● DATA UNDER STUDY:
----

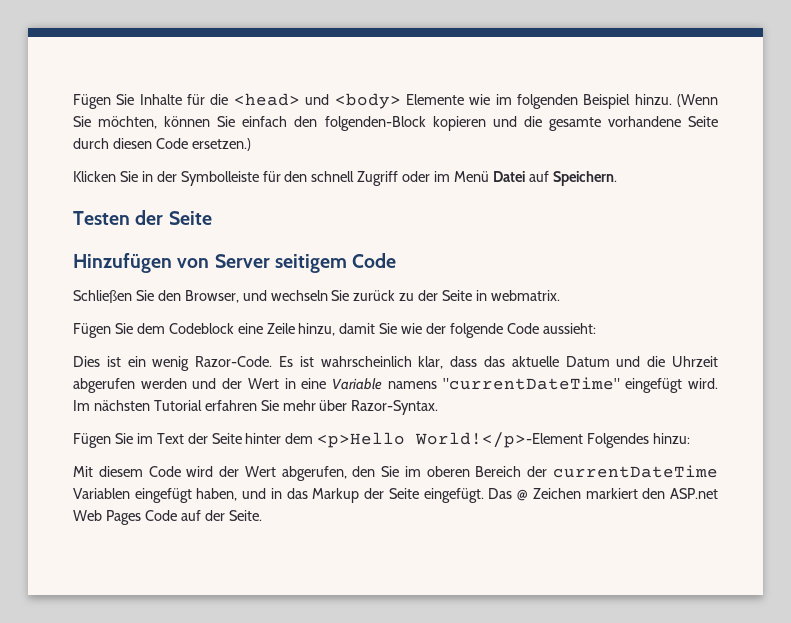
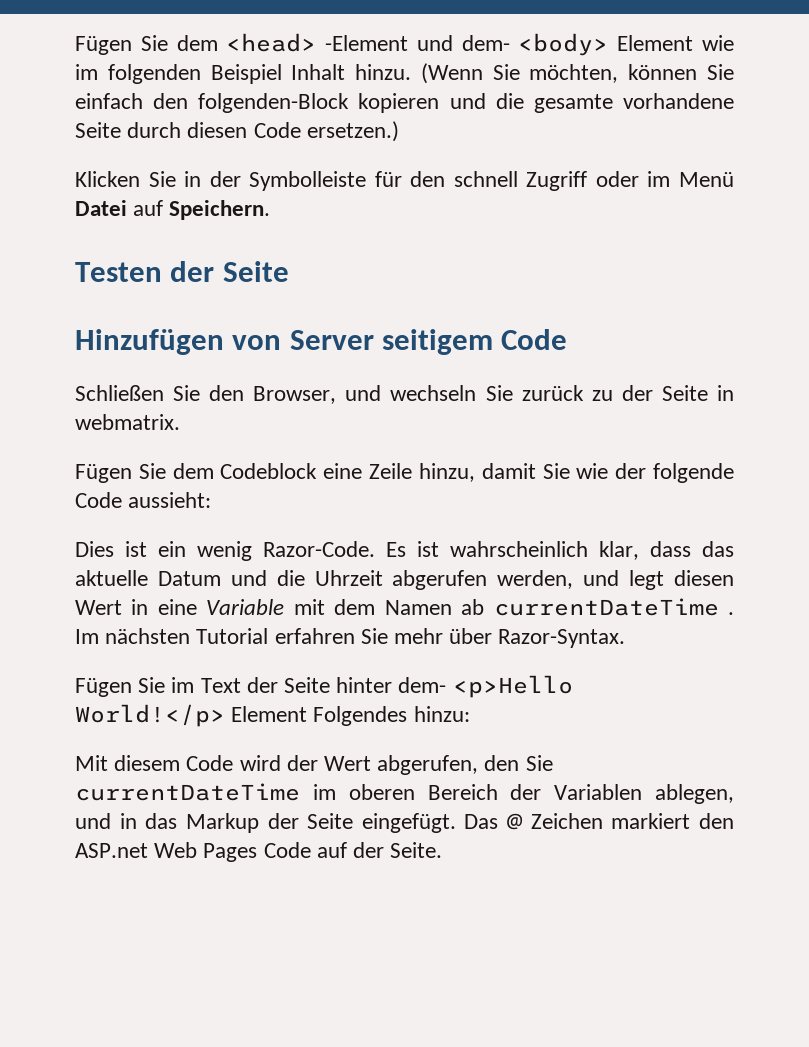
- Fügen Sie Inhalte für die <head> und <body> Elemente wie im folgenden Beispiel hinzu.
+ Fügen Sie dem <head> -Element und dem- <body> Element wie im folgenden Beispiel Inhalt hinzu.
- Es ist wahrscheinlich klar, dass das aktuelle Datum und die Uhrzeit abgerufen werden und der Wert in eine Variable namens "currentDateTime" eingefügt wird.
+ Es ist wahrscheinlich klar, dass das aktuelle Datum und die Uhrzeit abgerufen werden, und legt diesen Wert in eine Variable mit dem Namen ab currentDateTime .
- Fügen Sie im Text der Seite hinter dem <p>Hello World!</p>-Element Folgendes hinzu:
+ Fügen Sie im Text der Seite hinter dem- <p>Hello World!</p> Element Folgendes hinzu:
- Mit diesem Code wird der Wert abgerufen, den Sie im oberen Bereich der currentDateTime Variablen eingefügt haben, und in das Markup der Seite eingefügt.
+ Mit diesem Code wird der Wert abgerufen, den Sie currentDateTime im oberen Bereich der Variablen ablegen, und in das Markup der Seite eingefügt.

----

Scan the listing for the string "wird". Copy each line that has it.

- Es ist wahrscheinlich klar, dass das aktuelle Datum und die Uhrzeit abgerufen werden und der Wert in eine Variable namens "currentDateTime" eingefügt wird.
- Mit diesem Code wird der Wert abgerufen, den Sie im oberen Bereich der currentDateTime Variablen eingefügt haben, und in das Markup der Seite eingefügt.
+ Mit diesem Code wird der Wert abgerufen, den Sie currentDateTime im oberen Bereich der Variablen ablegen, und in das Markup der Seite eingefügt.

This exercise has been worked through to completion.